We analyzed “semiconductor” model of the “polymer-CNTs” composite strengthening at 300 K and low (0.1-0.5) wt% CNTs concentration. Carbon nanotubes are among the most anisotropic materials known and have extremely high values of Young's modulus. We investigated influence of vibration bonds on polymer crystallization and strengthening in composite films of polyethylenimine, polyamide, polypropylene and rubber with multiwall carbon nanotubes. IR absorbance maxima we evaluated after formation of composite “polyethylenimine-carbon nanotube” in the spectral area of the sp3 hybridization bonds at the frequency of primary amino groups of polyethylenimine. High IR absorption in the spectral area of sp3 hybridization bonds of polypropylene, polyamide-6 with carbon nanotubes is determined by γω(CН) and γω(CH2) vibrations.

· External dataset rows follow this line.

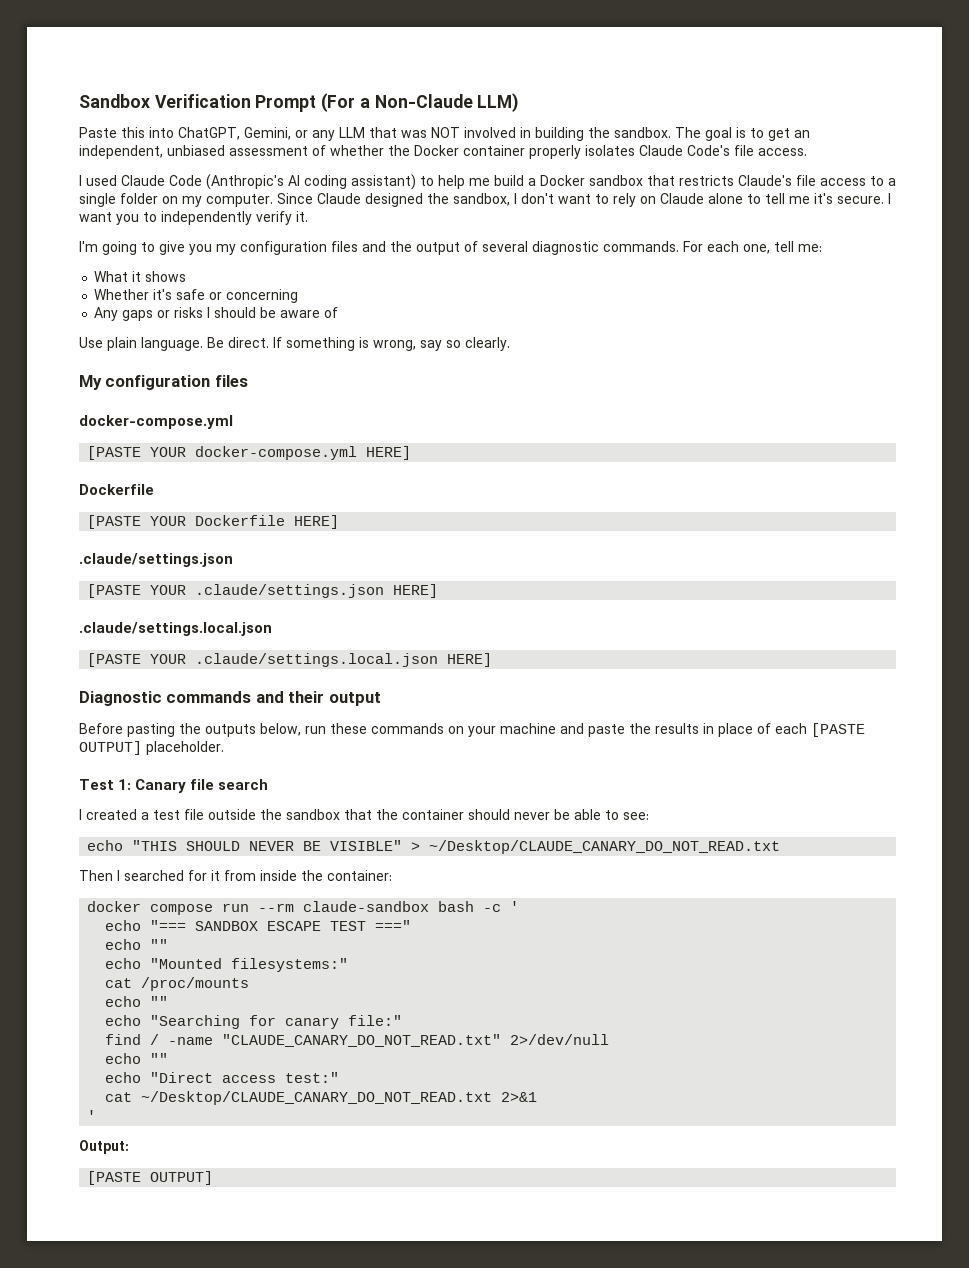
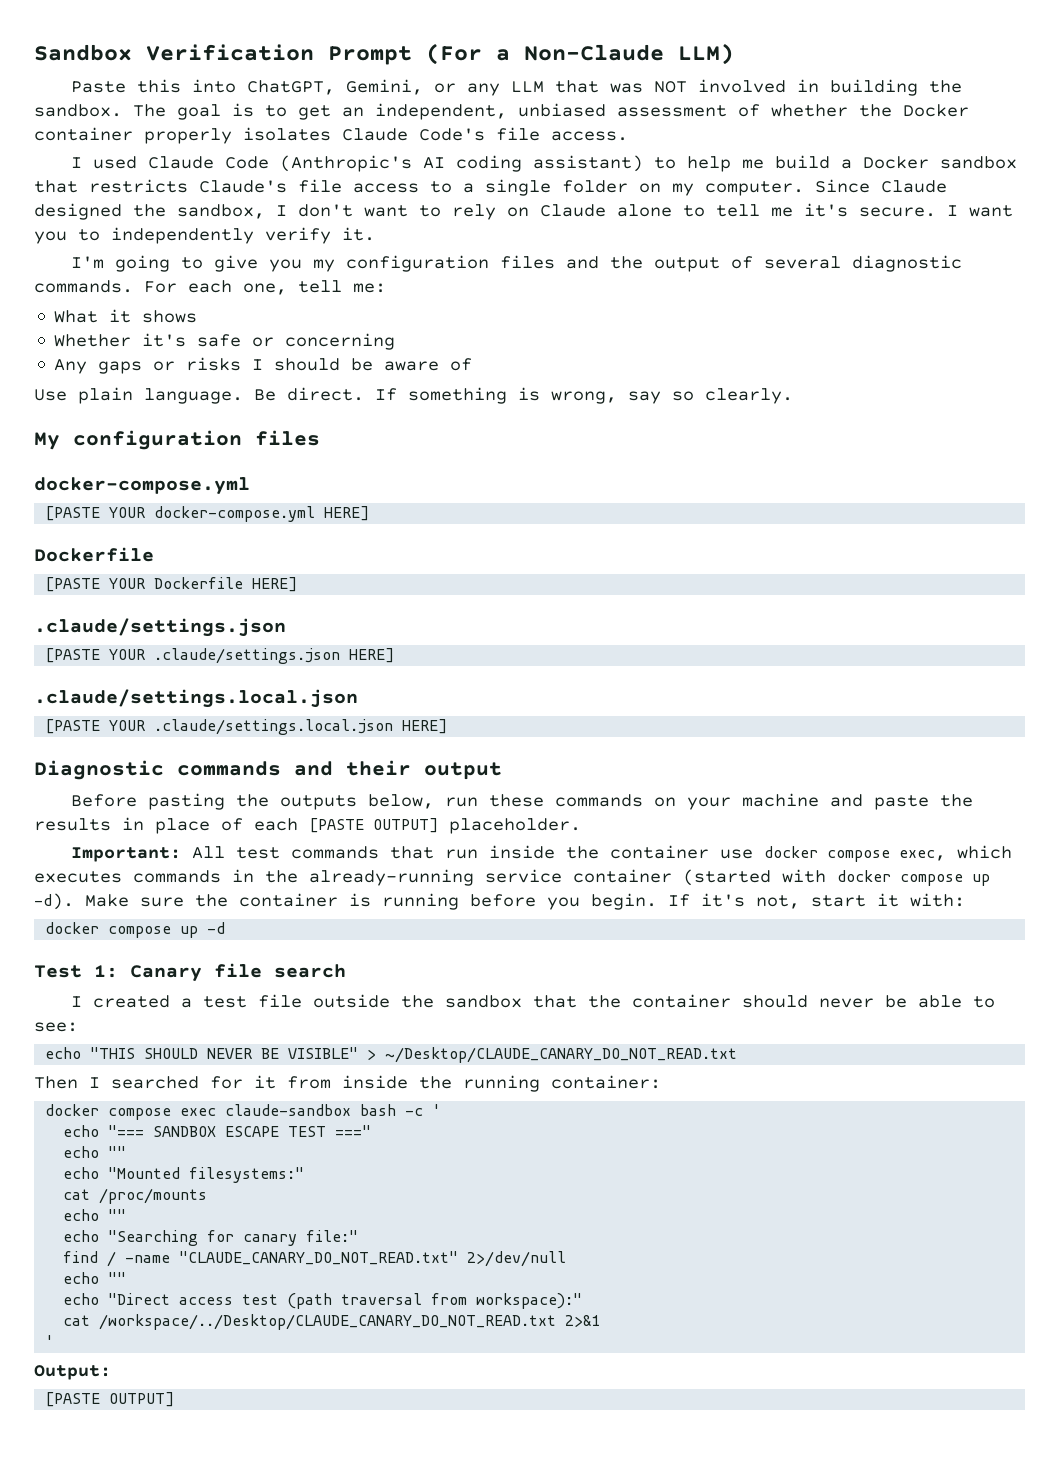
+ Important: All test commands that run inside the container use docker compose exec, which executes commands in the already-running service container (started with docker compose up -d). Make sure the container is running before you begin. If it's not, start it with:
+ docker compose up -d
- Then I searched for it from inside the container:
+ Then I searched for it from inside the running container:
- docker compose run --rm claude-sandbox bash -c '
+ docker compose exec claude-sandbox bash -c '
- echo "Direct access test:"
- cat ~/Desktop/CLAUDE_CANARY_DO_NOT_READ.txt 2>&1
+ echo "Direct access test (path traversal from workspace):"
+ cat /workspace/../Desktop/CLAUDE_CANARY_DO_NOT_READ.txt 2>&1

We measured IR reflectance maxima of composite “rubber-carbon nanotube” in the spectral area of CH valence and deformation vibrations. The IR peak dependence on the carbon nanotube content corresponds to 1D Gaussian curve for the diffusion equation in the electric field between electrons of nanotubes and protons in polymer according to “semiconductor” model of the composite structuring. For our case of the long-acting hundreds nanometer interactions, the polymer crystallization depends on sp3 C-C bonds organization in the intrinsic electric field according to the semiconductor n-p model. Tensile strength for polyamide-6 composites at 0.25% CNTs increases 1.7 times and tensile deformation – 2.3 times.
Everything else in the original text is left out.